A fellow trainee introduced me to the idea of disease prevention, which made great sense to me. The next year I went to the Centers for Disease Control and Prevention (CDC), in Atlanta, USA, for two years. In the second year, CDC was asked by the Peace Corps to organize a training program on schistosomiasis control for projects in Brazil. I visited Brazil for a month to understand the problem and possible solutions. In addition to Rio de Janeiro, I visited Salvador (Bahia State), Belo Horizonte (Minas Gerais State), and Petrópolis (Rio de Janeiro State).

Then, I went to public health school at Harvard University for two years to study for a master's degree in public health, in the Department of Tropical Public Health. But my courses convinced me that public health administration was a better subject for me. In the second year at Harvard, working for another master's degree, I studied sociology and sociology research methods, as well as health service administration 4. At the end of that time, in 1969, I was invited to join the Mount Sinai Department of community medicine in New York (called social medicine or preventive medicine in some schools).

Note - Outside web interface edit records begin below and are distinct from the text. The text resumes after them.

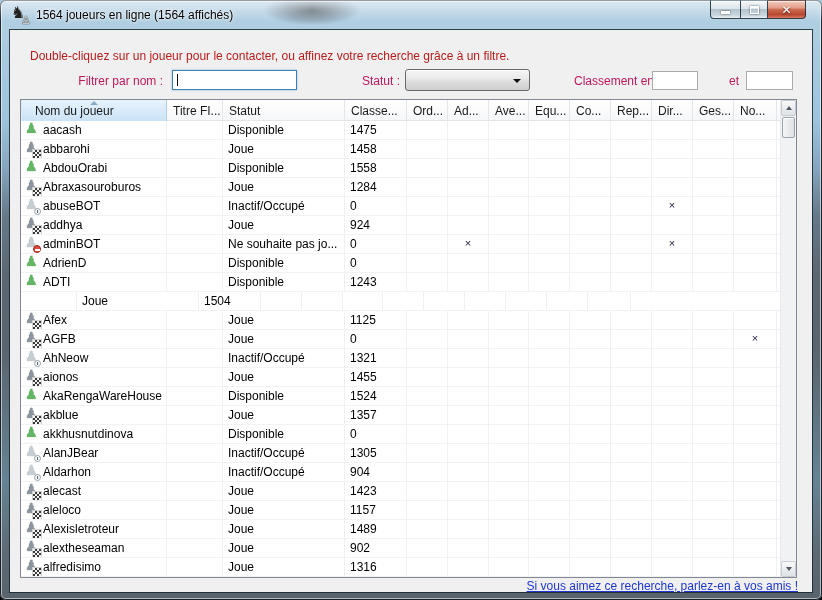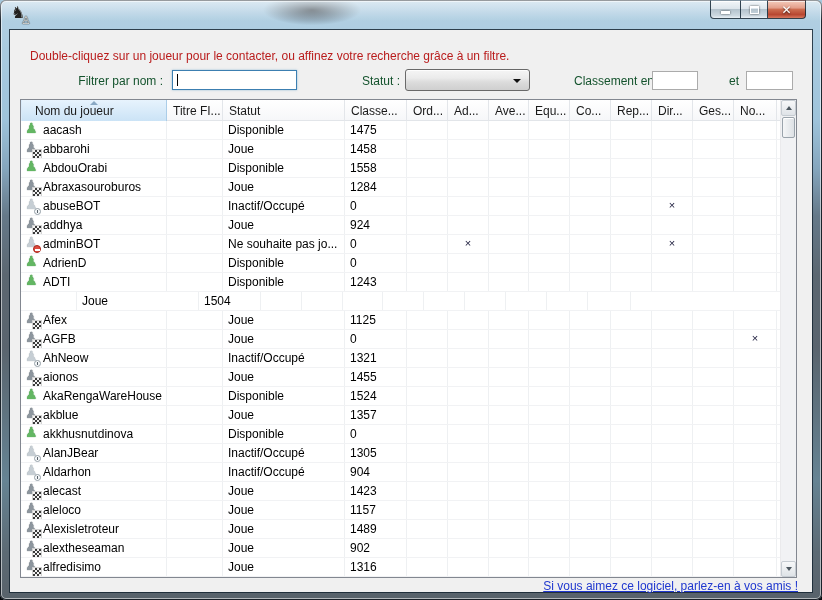--- a/index.html
+++ b/index.html
@@ -123,6 +123,7 @@
 <div class="window">
   <div class="titlebar">
     <span class="app-icon"></span>
+    <span class="title-text">1564 joueurs en ligne (1564 affichés)</span>
     <div class="caption-buttons">
       <div class="cap-btn min">
           <span class="glyph-min"></span>

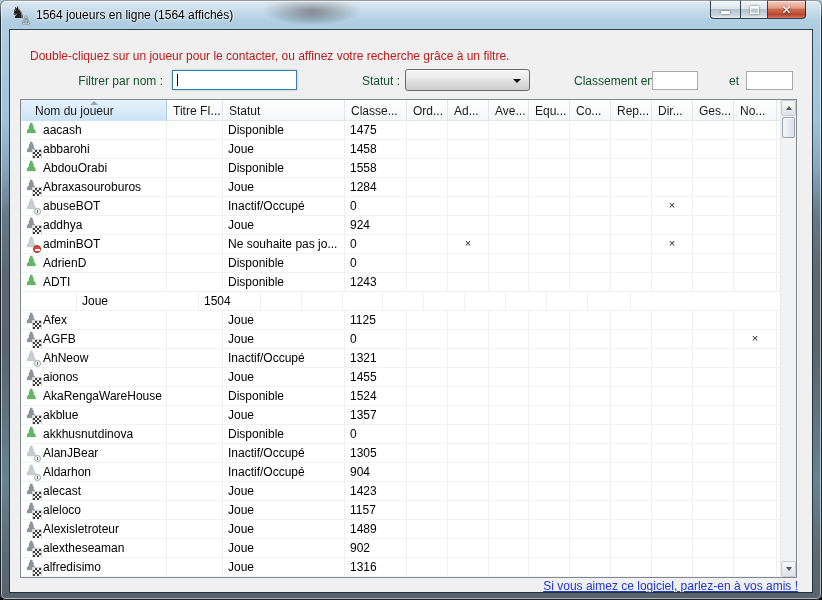--- a/index.html
+++ b/index.html
@@ -48,7 +48,7 @@
   .client { position:absolute; left:10px; right:10px; top:30px; bottom:8px;
     background:#f0f0f0; box-shadow:0 0 0 1px rgba(22,38,50,.85); }
   .intro { position:absolute; left:20px; top:19px; color:#b91c1c; }
-  .flabel { position:absolute; color:#14532d; white-space:nowrap; }
+  .flabel { position:absolute; color:#be185d; white-space:nowrap; }
   .lbl-name { left:0; top:44px; width:153px; text-align:right; }
   .lbl-statut { left:344px; top:44px; width:46px; text-align:right; }
   .lbl-range { left:564px; top:44px; }

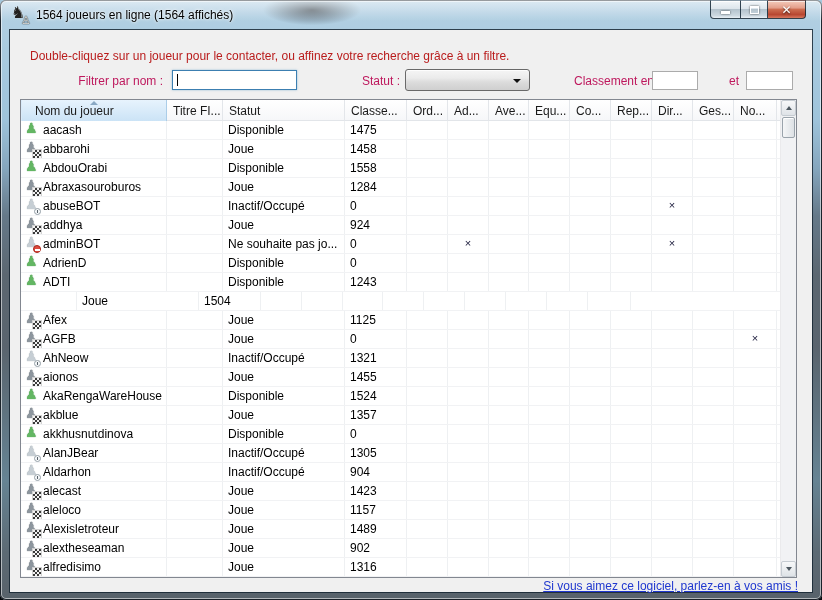--- a/index.html
+++ b/index.html
@@ -672,7 +672,7 @@
       </div>
     </div>
 
-    <div class="footer-link">Si vous aimez ce logiciel, parlez-en à vos amis !</div>
+    <div class="footer-link">Si vous aimez ce recherche, parlez-en à vos amis !</div>
   </div>
 </div>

My main colleague in that department was an Argentine physician, Dr. Sammy Bosch. Sammy had been a clinician, but had visited Kaiser health centers in California and Oregon and then developed a prepaid group practice in Buenos Aires. With President Nixon's health maintenance organization policy, we attempted to develop a new prepaid practice in New York (we weren't successful). We also taught subjects related to prepaid practice to medical students and others 5.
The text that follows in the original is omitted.